Concernant les suites de l’accord, la situation à New York est la suivante : un débat s’est engagé entre les membres du Conseil de sécurité sur l’opportunité d’une résolution et le contenu de cette résolution. La France est favorable à une résolution pour bien montrer que le Conseil de sécurité, non seulement prend note mais approuve et accueille favorablement l’accord signé par M. Kofi Annan avec le vice-Premier ministre Tarek Aziz et d’autre part, pour adresser un signal très clair dans deux directions, les deux branches de l’alternative.

Si l’Irak joue le jeu de l’accord, il faut qu’il puisse savoir, de la part du Conseil de sécurité que, dès que les conditions prévues à l’article 22 de la résolution 687, votée après la Guerre du Golfe, dès que ces conditions seront remplies - la France s’engage à dire que, les conditions étant remplies -, l’embargo doit être levé. C’est la réponse à votre question sur la levée de l’embargo. Il faut que les conditions soient remplies. Nous espérons que cet accord permettra de hâter ce moment, et, en ce qui nous concerne, nous allons continuer à y travailler. Je dirai que, pour l’Irak, naturellement pour le peuple irakien mais aussi pour toute la région, le plus tôt sera le mieux. Il faut également envoyer un signal clair pour dire que si les dirigeants irakiens, qui se sont engagés cette fois-ci - parce que ce n’est pas uniquement une résolution qui leur est imposée, mais un accord qu’ils signent -, s’ils n’appliquent pas l’accord tel qu’il est prévu, tel qu’il va être confirmé par le Conseil de sécurité, ils s’exposeraient naturellement aux plus sérieuses conséquences. La résolution est nécessaire pour que l’avenir soit clairement déterminé. Ce que nous souhaitons, ce à quoi nous croyons, ce à quoi nous allons nous employer, c’est de pouvoir aller vers la « sortie du tunnel » pour reprendre l’expression consacrée. Il faut pour cela que les conditions soient remplies.
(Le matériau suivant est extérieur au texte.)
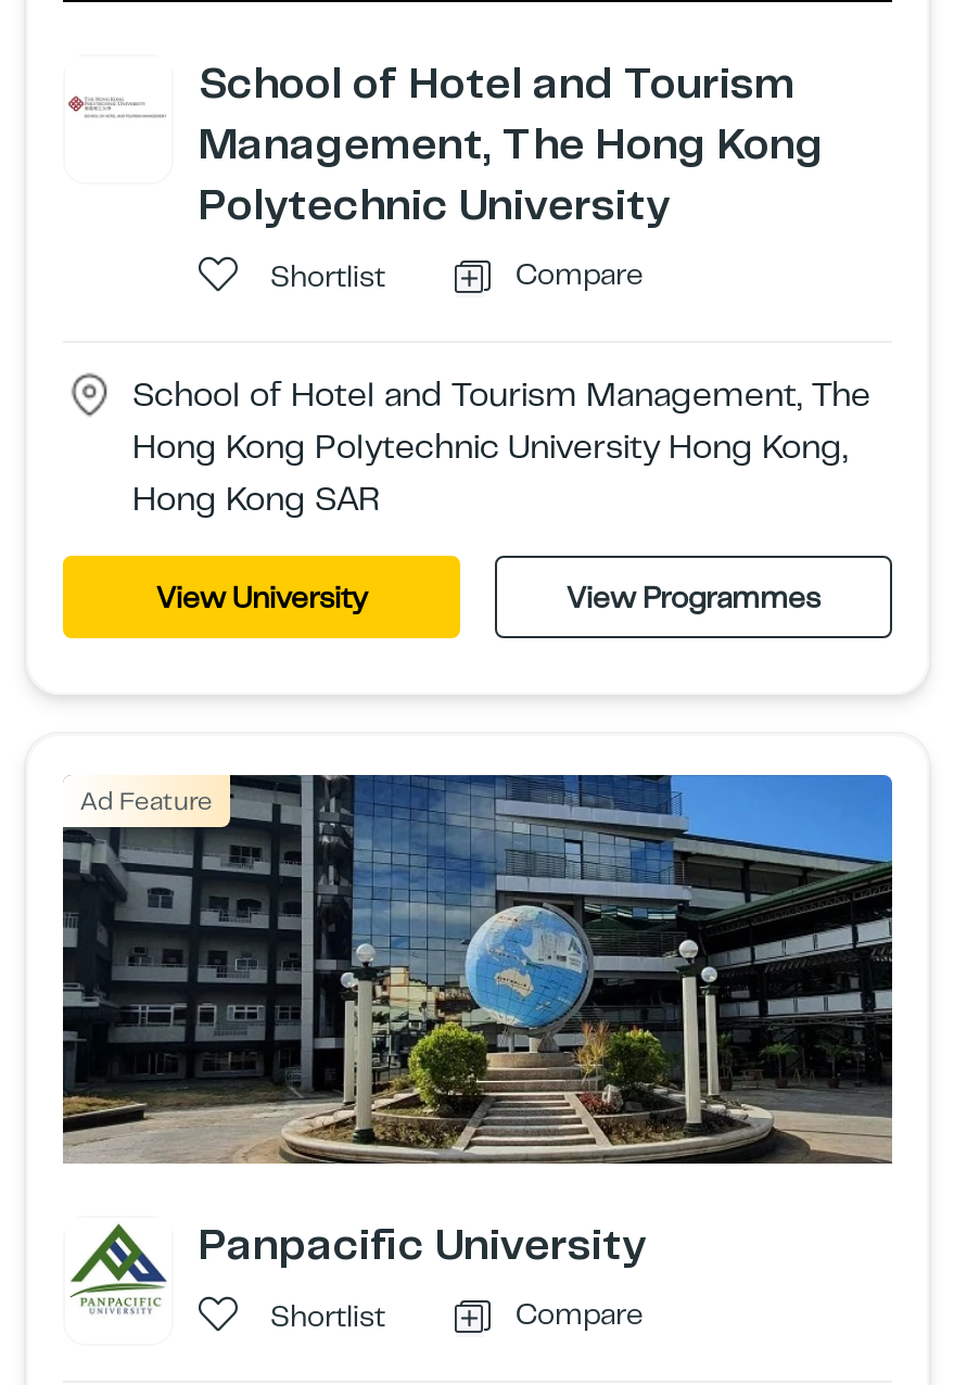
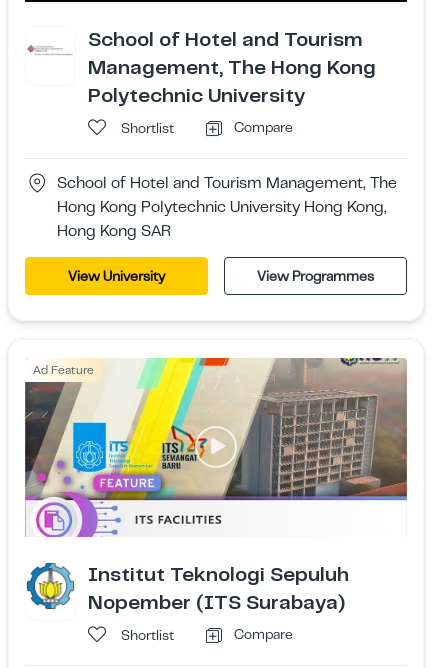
[61,773,894,1272] [image] | Panpacific University -> [24,357,408,615] [image] | Institut Teknologi Sepuluh | Nopember (ITS Surabaya)
[72,1220,167,1313] [image] -> [26,562,73,610] [image]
Il y a d’autres régions du monde dans lesquelles des résolutions ont été votées par le Conseil de sécurité, parfois depuis extrêmement longtemps, et qui ne sont pas appliquées. La position de la France est, bien sûr, que tout doit être fait, au sein du Conseil de sécurité comme ailleurs, pour qu’elles trouvent enfin un commencement d’application. C’est le cas au Proche-Orient comme partout ailleurs. Il n’y a pas à raisonner autrement même si on ne peut pas plaquer sur une crise, les solutions qui ont été employées pour sortir d’une autre. Chaque cas est particulier, les protagonistes ne sont pas les mêmes, les solutions à trouver ne sont pas identiques. Quant à la philosophie générale de la valeur des résolutions au rôle du Conseil de sécurité et au rôle retrouvé, du Secrétaire général des Nations unies, que nous avons contribué à consolider, il faut raisonner de la même façon.